自分の知る限り、窮地への挑戦は人を伸ばす。
「と、申されますと?」
果たして担任はこう返した。案の定、自ら考えるという方向性の欠如を感じる。
「バカ、お前の失敗が2次的なトラブルを呼ぶのを未然に防止しろって意味だ」
教頭が口を挟んだ。さすがに、組織の管理側の一角、その肩書きはダテではないと見る。
担任だけならさておき、坂本教諭もある。クラス学校の“2次被害”防止は預けても良いかも知れぬ。
ただ、真由についての発言は、もはや無に帰すことは出来ない。
「そういうことです。よろしくお願いします。
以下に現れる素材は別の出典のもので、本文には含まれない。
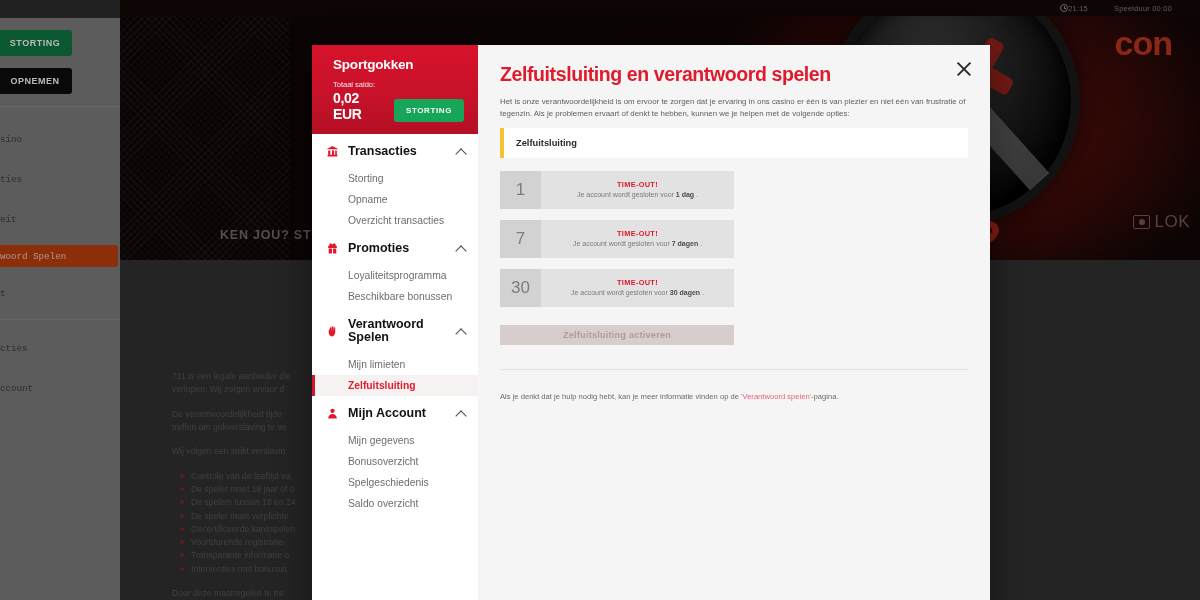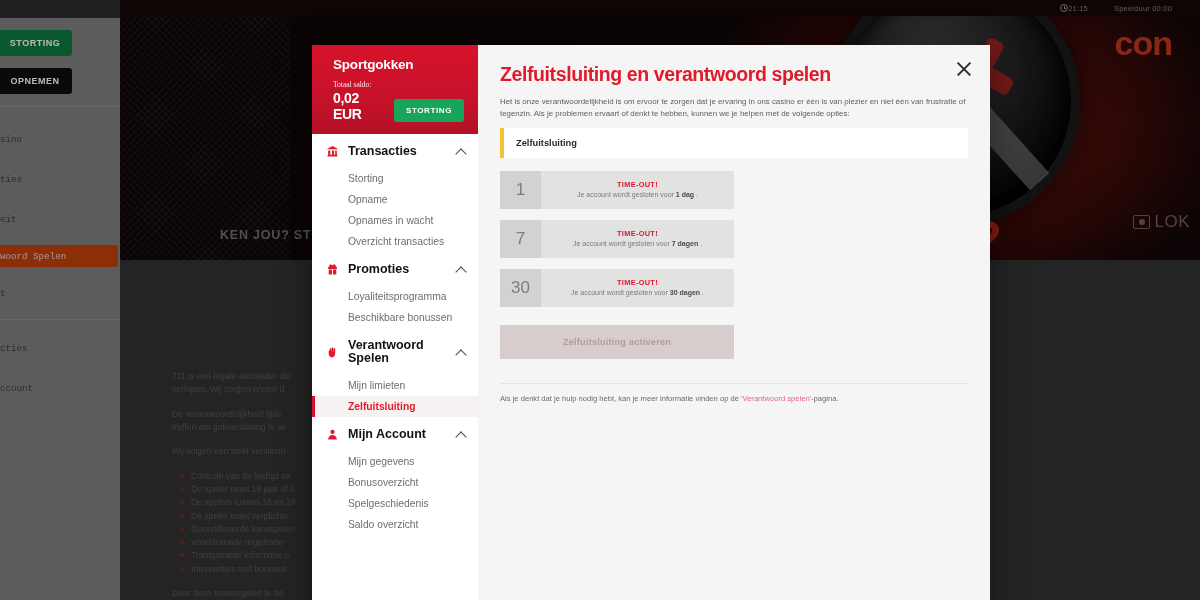"Totaal saldo:" .m-bal-label { font-family: Liberation Serif, serif -> none }
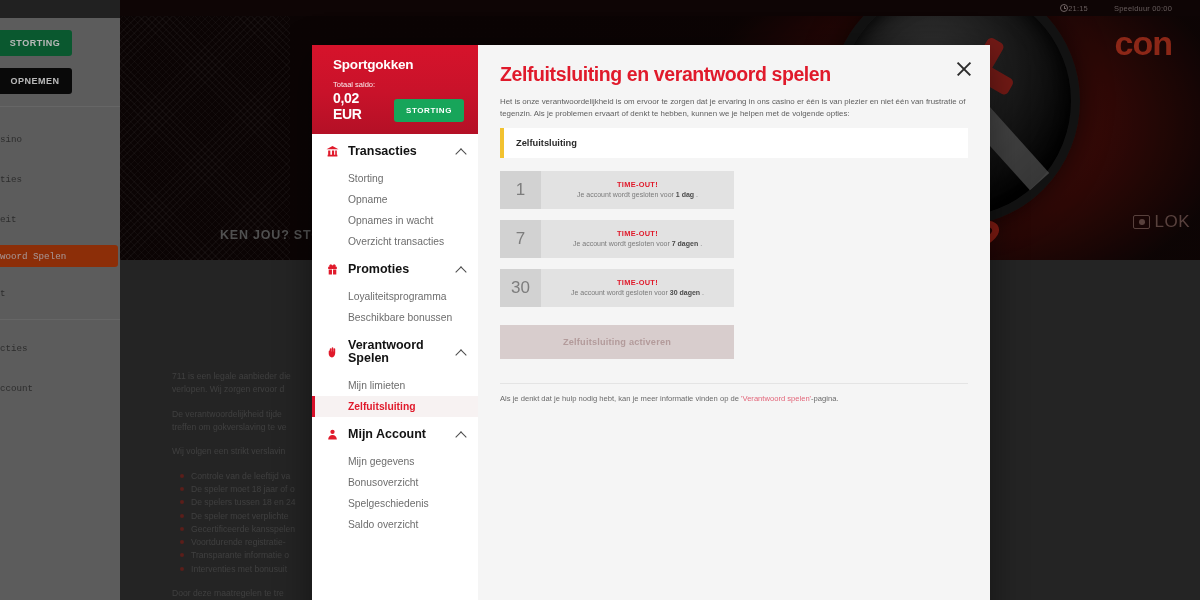"Opnames in wacht" a.m-link { html: <a>Opnames in wacht</a> -> none }
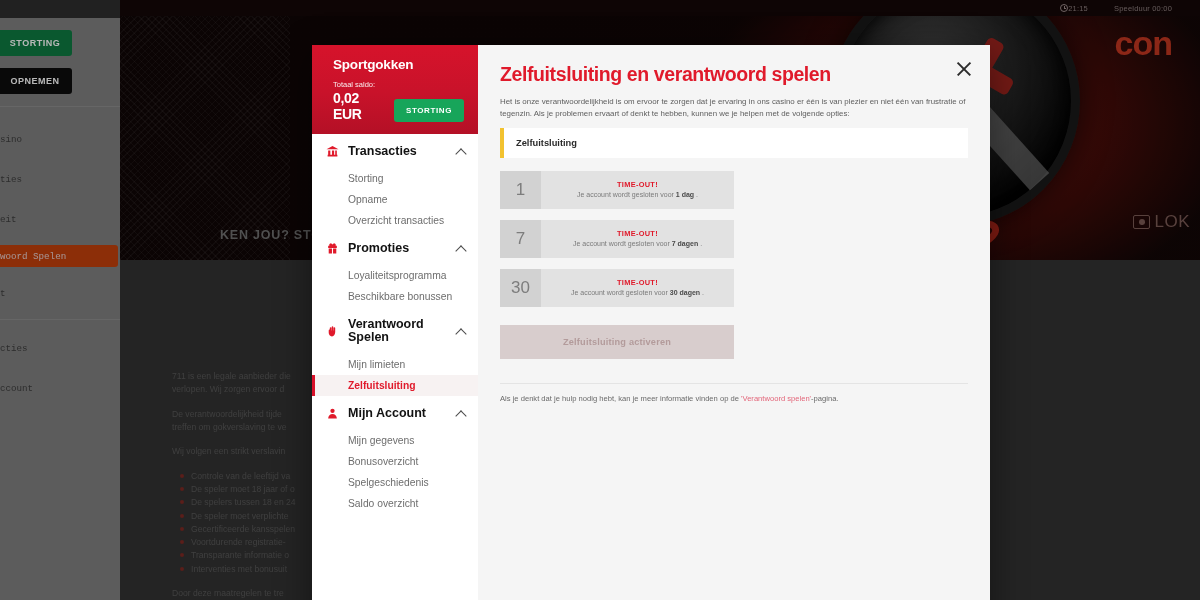"Zelfuitsluiting activeren" .m-action { height: 34px -> 20px }
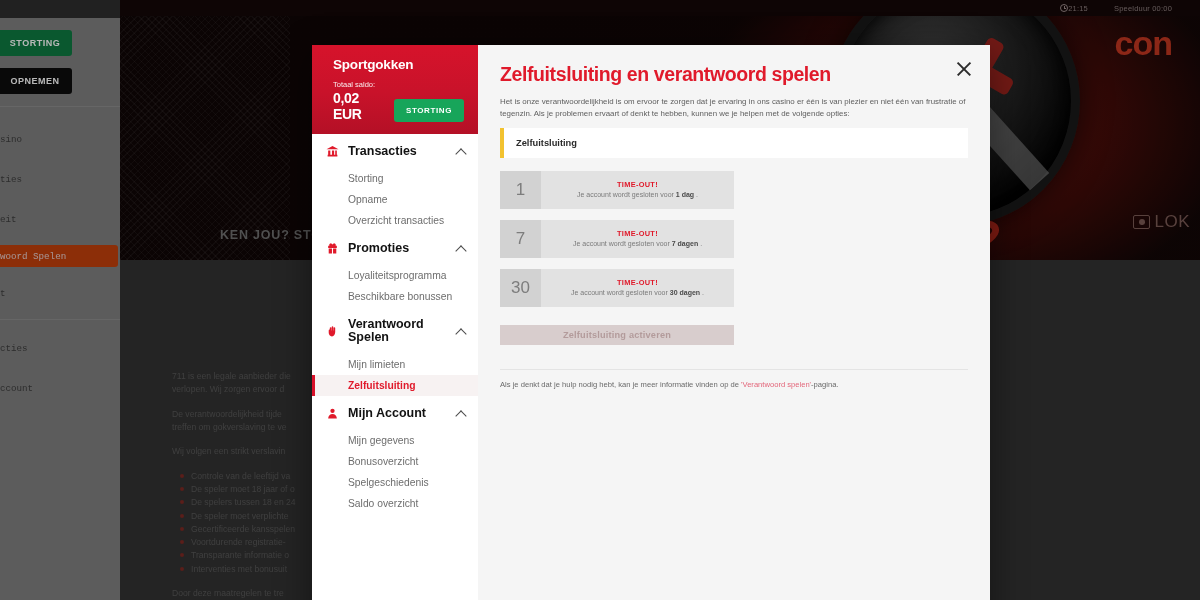"Als je denkt dat je" .m-foot { margin-top: 10px -> 22px }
それで、お願いが一つあります」
レムリアは教員双方を交互に見て言った。
「はい」
「何でございましょうか」
「この状態で二人が登校することは、更に隠れた形で二人に対して狼藉、平たく言えば仕返しが行われる可能性を指摘できます。少なくともコトが落ち着くまで出席停止扱いにできないでしょうか」
「私の一存では今ここで……」
教頭が頭を掻く。まぁ、そうだろう。お役所的な手続きと、然るべき書類が必要……容易に想像が付く。
学校は子どもの“心”を中心に据えた機関ではない。法に則り教科書の中身を“伝える”ことが主目的だ。
「医師の診断書等公的証明があればよろしいですか?」
レムリアは訊いた。無論、心当たりがあるから言える。ちなみに、先に書いたホスピタルクラウン活動の端緒になったのは、彼女が東京都内の著名な大学病院に入院したこと。
……銃で撃たれたのである。別の話であり、ここではこれ以上触れないが、この病院の心療内科医師なら知り合いである。